Haddad Souad, Frimeche Zahia, Lakehal Abdelhak, Sifi Karima, Satta Dalila, Abadi Noureddine


Introduction: Triple-negative breast cancer (TNBC) is characterized by the lack of estrogen receptor, progesterone receptor and human epidermal growth factor receptor-2 (HER-2) expression. It is aggressive and most common in African women. In this study we identified the frequency, clinical an pathological characteristics of this type in a cohort of women in Eastern Algeria. Methods: We conducted a retrospective study between January 2010 and December 2015 at the regional hospital of Constantine in eastern Algeria. Among 472 women with breast cancer, 102 women had a TNBC. Clinical and pathological features and overall survival were analyzed. Results: 21.61% of patients had TNBC with a median age of 52 years. 65.31% of the patients were menopausal. Only 6.82% of women had a family history of breast cancer. The majority of patients had infiltrating ductal carcinoma (96.08%), the proportion of grade III SBR was 53.92%. The average tumor size was 4.4cm and 70.1% of the tumors had a very large size (T2 and T3). 69.07% of patients had positive lymph nodes, vascular invasion was found in 48.57% of cases.

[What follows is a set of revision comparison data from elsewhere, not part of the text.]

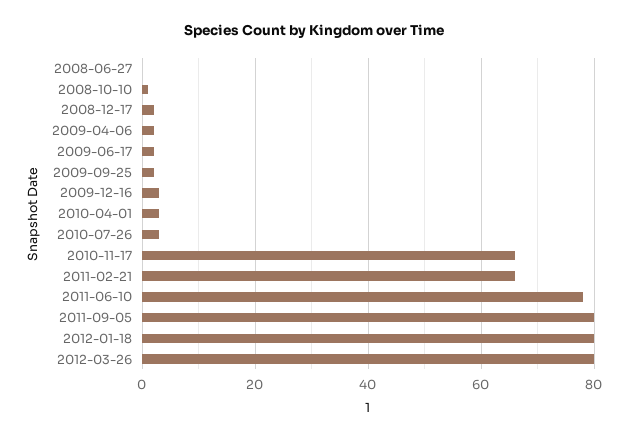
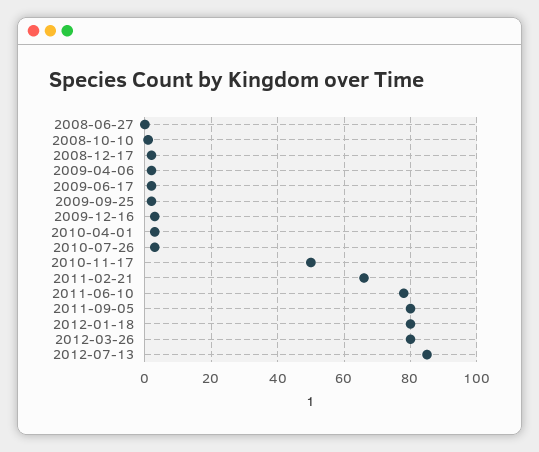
2010-11-17: 65 -> 50
2012-07-13: none -> 85

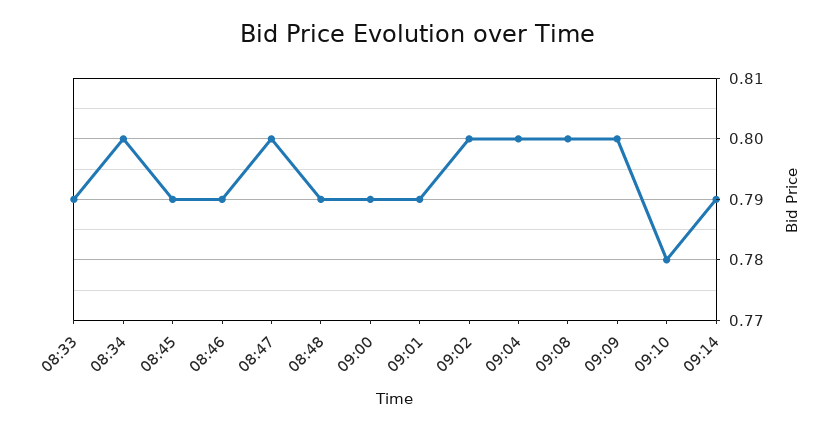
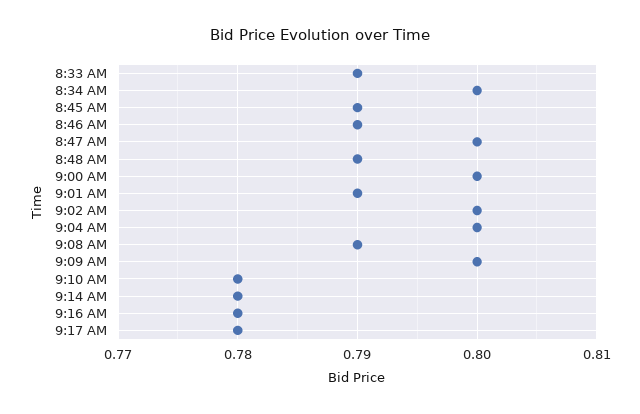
09:00: 0.79 -> 0.8
09:08: 0.8 -> 0.79
09:14: 0.79 -> 0.78
9:16 AM: none -> 0.78
9:17 AM: none -> 0.78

Metastatic sites were bone in 16.13% of cases, hepatic in 3.26% and pulmonary in 0.98%. For treatment modalities, 95.24% underwent surgery and adjuvant chemotherapy. 33.33% of patients have received neoadjuvant chemotherapy with 29% of complete pathologic response (pCR) and 96.97% have received radiotherapy. Overall Survival (OS) for all patients at 5 years was 45.2%. Conclusion: Most of our results are in accordance with literature data, however we noted some discrepancies. In this study, TNBC is more common in menopausal women than non menopausal women and characterized by a low rate of visceral metastases and a lower overall survival at 5 years.